_Problem to solve_. Keep every line of the data below that has the string "AIKA" and present those lines.

_Records for processing_.
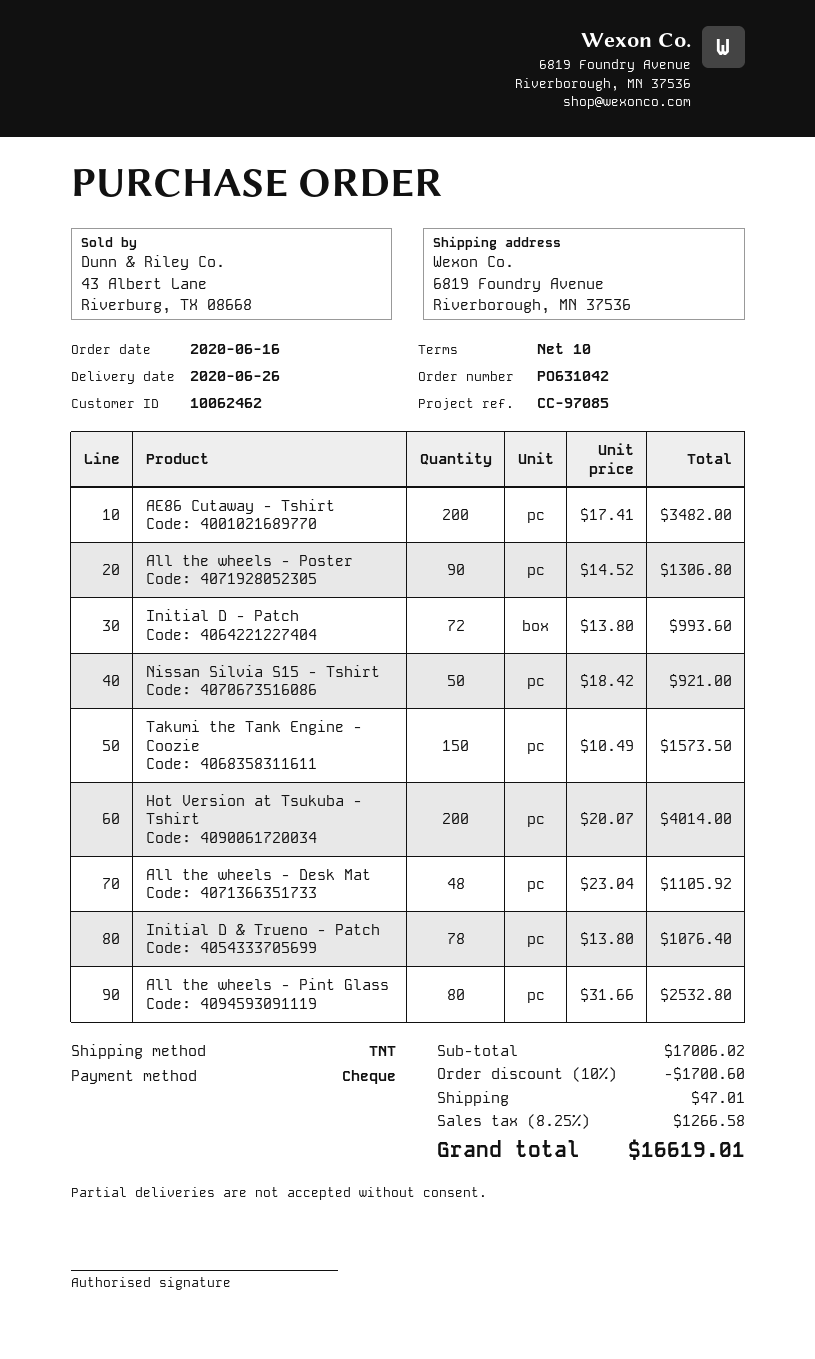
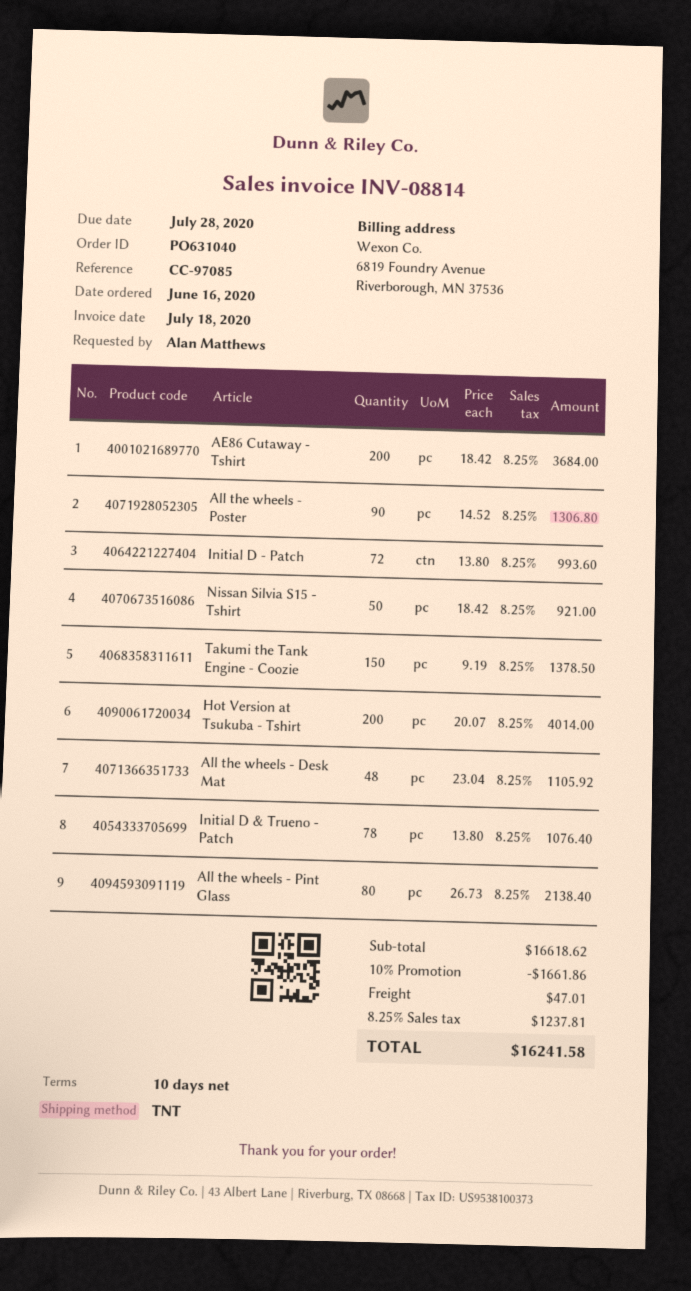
order number: PO631042 -> PO631040
AE86 Cutaway - Tshirt: 200 x 17.41 = 3482.00 -> 200 x 18.42 = 3684.00
Takumi the Tank Engine - Coozie: 150 x 10.49 = 1573.50 -> 150 x 9.19 = 1378.50
All the wheels - Pint Glass: 80 x 31.66 = 2532.80 -> 80 x 26.73 = 2138.40
subtotal: 17006.02 -> 16618.62
discount: 10% = 1700.60 -> 10% = 1661.86
tax: 8.25% = 1266.58 -> 8.25% = 1237.81
total: 16619.01 -> 16241.58

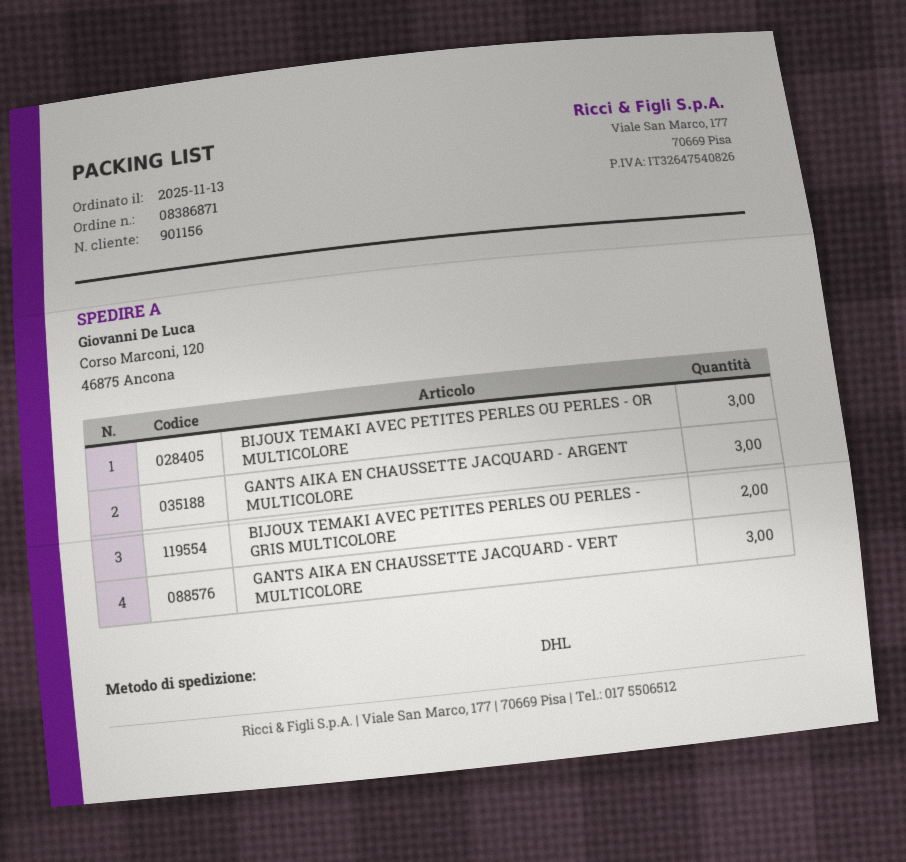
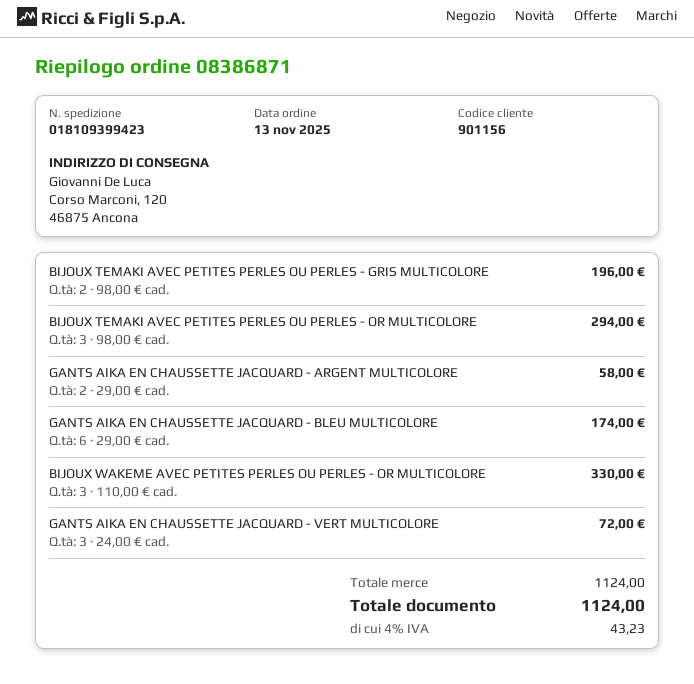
GANTS AIKA EN CHAUSSETTE JACQUARD - ARGENT MULTICOLORE: 3 -> 2
GANTS AIKA EN CHAUSSETTE JACQUARD - BLEU MULTICOLORE: none -> 6
BIJOUX WAKEME AVEC PETITES PERLES OU PERLES - OR MULTICOLORE: none -> 3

_Answer for the task_.
GANTS AIKA EN CHAUSSETTE JACQUARD - ARGENT MULTICOLORE: 3 -> 2
GANTS AIKA EN CHAUSSETTE JACQUARD - BLEU MULTICOLORE: none -> 6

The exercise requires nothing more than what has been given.